The response should hold each line from the entries below where "right" is found.

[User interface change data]
■ ■ ■
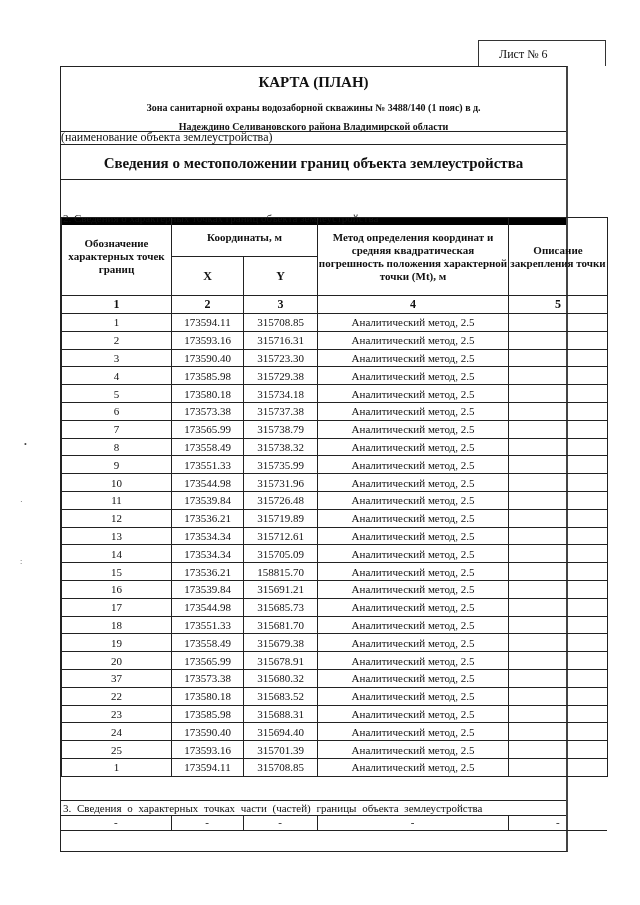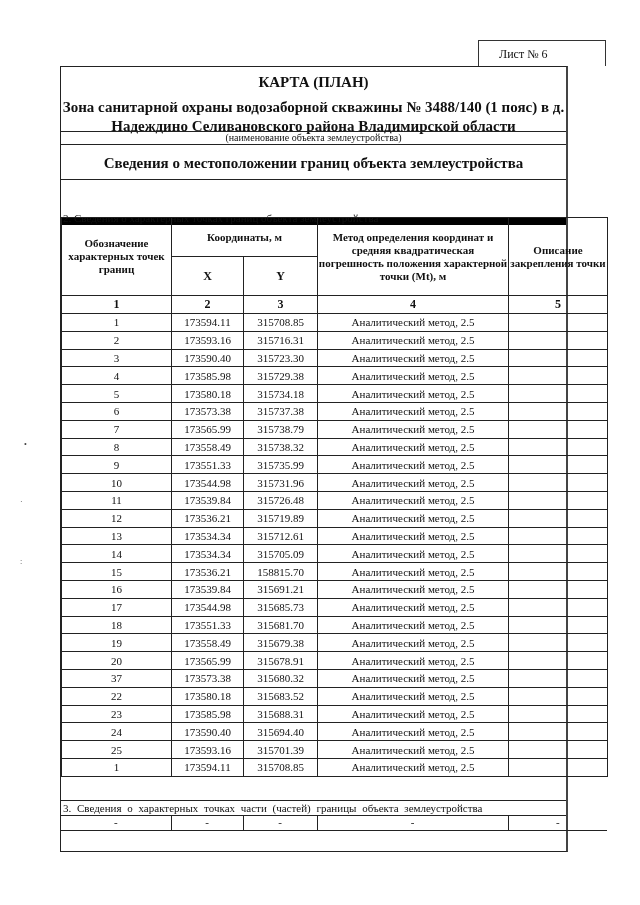--- a/index.html
+++ b/index.html
@@ -13,7 +13,7 @@
   .title1 { position:absolute; left:0; right:0; top:7px; text-align:center;
             font-weight:bold; font-size:15px; }
   .title2 { position:absolute; left:0; right:0; top:31px; text-align:center;
-            font-weight:bold; font-size:15px; line-height:19px; }
+            font-weight:bold; font-size:10px; line-height:19px; }
   .caption { position:absolute; left:0; right:0; top:64px; height:12px; text-align:center;
              font-size:10px; border-top:1px solid #222; border-bottom:1px solid #222; line-height:11px; }
   .section-title { position:absolute; left:0; right:0; top:80px; height:32px;

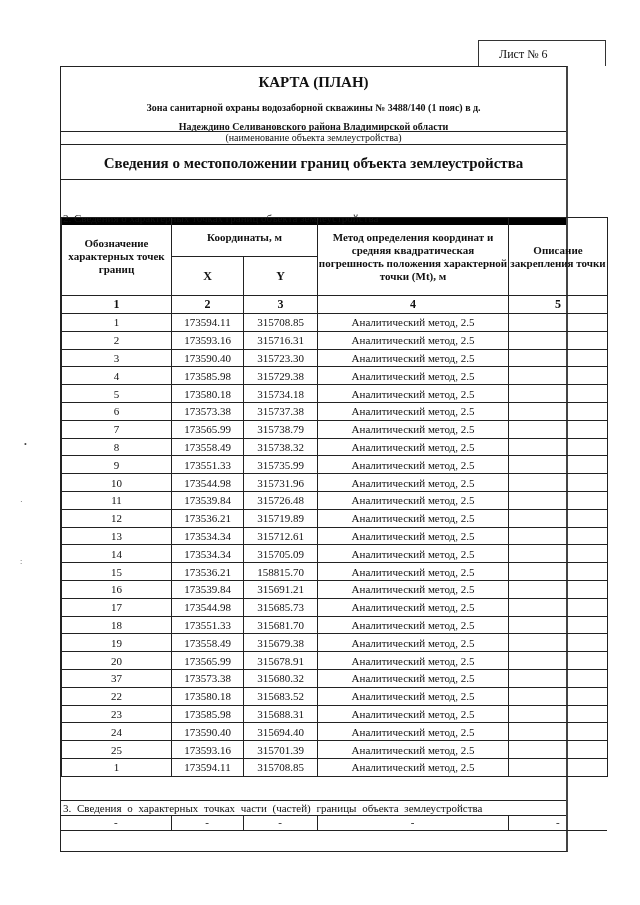--- a/index.html
+++ b/index.html
@@ -14,8 +14,8 @@
             font-weight:bold; font-size:15px; }
   .title2 { position:absolute; left:0; right:0; top:31px; text-align:center;
             font-weight:bold; font-size:10px; line-height:19px; }
-  .caption { position:absolute; left:0; right:0; top:64px; height:12px; text-align:center;
-             font-size:10px; border-top:1px solid #222; border-bottom:1px solid #222; line-height:11px; }
+  .caption { position:absolute; left:0; right:0; top:64px; height:12px; 
+             font-size:12px; border-top:1px solid #222; border-bottom:1px solid #222; line-height:11px; }
   .section-title { position:absolute; left:0; right:0; top:80px; height:32px;
                    border-bottom:1px solid #222; text-align:center; font-weight:bold;
                    font-size:15px; line-height:32px; }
■ ■ ■
## RESPONSE BELOW
   .title1 { position:absolute; left:0; right:0; top:7px; text-align:center;
   .title2 { position:absolute; left:0; right:0; top:31px; text-align:center;
   .caption { position:absolute; left:0; right:0; top:64px; height:12px; text-align:center;
   .section-title { position:absolute; left:0; right:0; top:80px; height:32px;
   .title2 { position:absolute; left:0; right:0; top:31px; text-align:center;
-  .caption { position:absolute; left:0; right:0; top:64px; height:12px; text-align:center;
+  .caption { position:absolute; left:0; right:0; top:64px; height:12px; 
   .section-title { position:absolute; left:0; right:0; top:80px; height:32px;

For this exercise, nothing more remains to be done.